Finally A Diagnosis

I started to experience painful intercourse post-menopause at about the age of 52. My GP sent me to see a gynaecologist who basically said that there was no reason why I should be having trouble. He inserted some sort of object, asked if my husband's penis was any larger and more or less said "get over it". The difficulties persisted and when I was about 60 (I'm now 66) my husband and I went to see a sex therapist who recommended using vaginal expanders and I worked diligently on this with no lasting results. At about this time my sister
told me that she had lichen schlerosis and her doctor had mentioned that there was often a familial connection. Unfortunately I didn't follow this up. Finally this year my GP was unable to dilate my vagina enough to do a Pap smear so he sent me off to a young female Gynaecologist who had to use paediatric "tools" to obtain the sample and asked if I had
experienced extreme itchiness in the vulvar region. I said that I had and she said that she was pretty sure that I had lichen schlerosis. I wish I had been given this diagnosis much earlier. I regret the years when I was more or less blamed for what I was experiencing and I wish that doctors - even specialists like gynaecologists - were more aware of this condition. I regret that
I didn't assert my needs as I should have - the outcome may have been the same but I certainly would have felt psychologically better! Now I feel that I have someone on my side who has already provided me with much relief.
wcsasha wcsasha
61-65
1 Response Jan 15, 2013

I'm 66 and just had a bad flare up. At first my new gyno ( my old one of 40+ yrs had retired) through her nurse were treating me for thrush and also had me on antibiotics plus the one dose pill for thrush plus the cream. But when after a week and a half I rang the nurse and told her I was bleeding she arranged for me to come in. I didn't see the gyno but the nurse who examined me and said she thought I had LS I told her I had been diagnosed by my old gyno in 2009 but he wasn't very interested, he did a biopsy and confirmed. This was all in my notes passed on to my new gyno.

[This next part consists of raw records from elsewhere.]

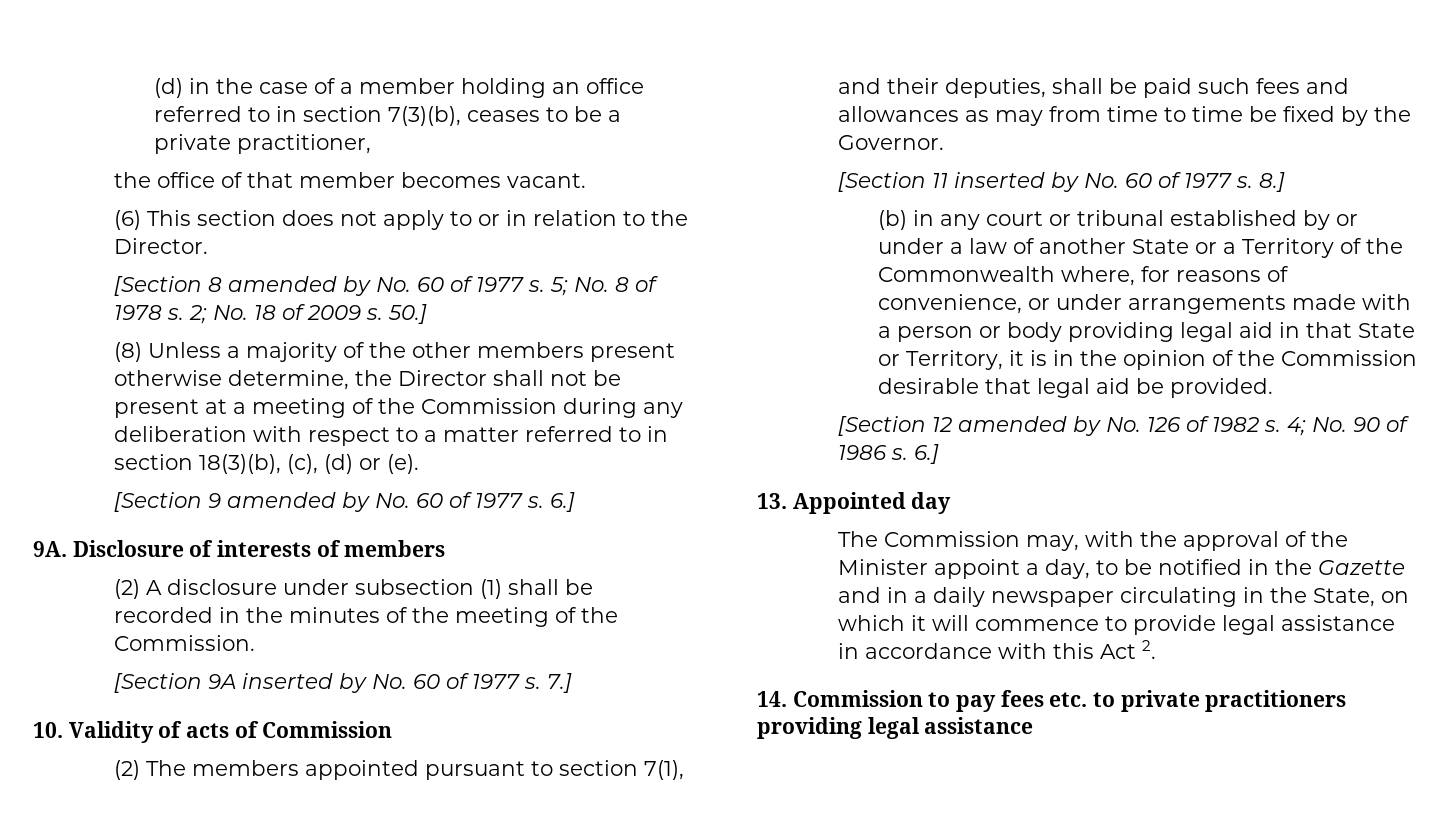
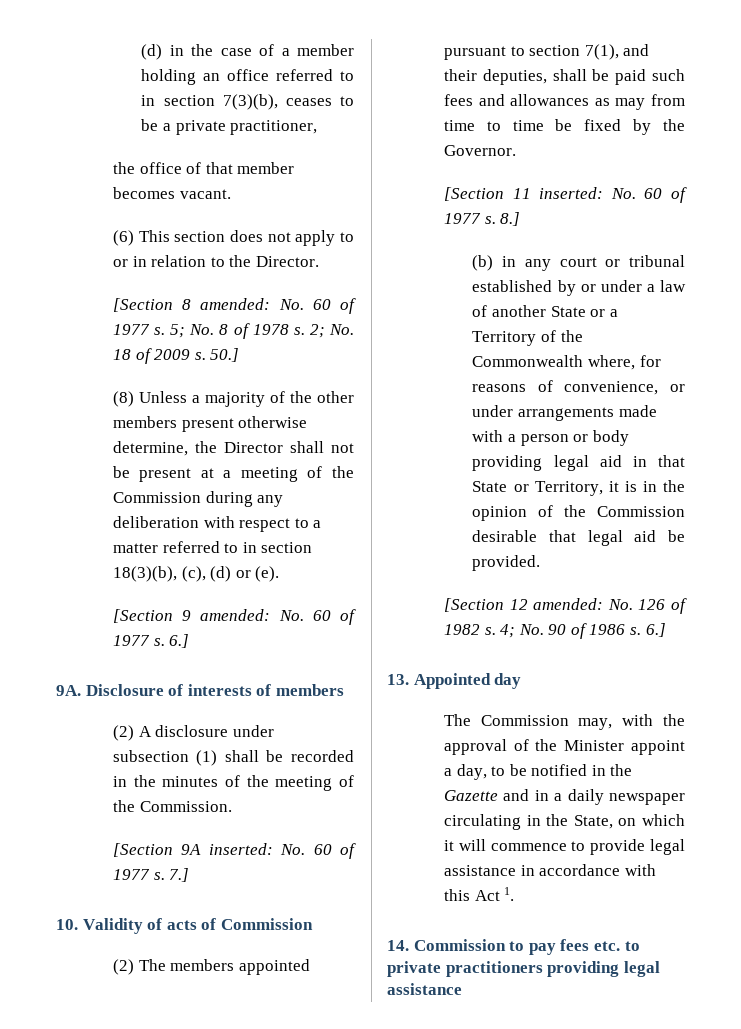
- [Section 8 amended by No. 60 of 1977 s.
+ [Section 8 amended: No. 60 of 1977 s.
- [Section 9 amended by No. 60 of 1977 s.
+ [Section 9 amended: No. 60 of 1977 s.
- [Section 9A inserted by No. 60 of 1977 s.
+ [Section 9A inserted: No. 60 of 1977 s.
- [Section 11 inserted by No. 60 of 1977 s.
+ [Section 11 inserted: No. 60 of 1977 s.
- [Section 12 amended by No. 126 of 1982 s.
+ [Section 12 amended: No. 126 of 1982 s.
- The Commission may, with the approval of the Minister appoint a day, to be notified in the Gazette and in a daily newspaper circulating in the State, on which it will commence to provide legal assistance in accordance with this Act 2.
+ The Commission may, with the approval of the Minister appoint a day, to be notified in the Gazette and in a daily newspaper circulating in the State, on which it will commence to provide legal assistance in accordance with this Act 1.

I've now found out that it's incurable only manageable, it's genetic, so I'm informing my daughters, so far I don't know if any cousins have any problems all our mothers have passed away. It gets to me and I feel a bit down. I'm using a strong cortisone cream that was prescribed and the treatment last over three months. This flared up after I'd had my cystic ovaries removed. I stopped HRT last year in Oct Nov as I was told I was too old to be on it. LS didn't flare up while I was on it. When I was diagnosed back in 2009 I'd been coming off HRT then going back on it. So it makes me wonder if the HRT was stopping it flaring up.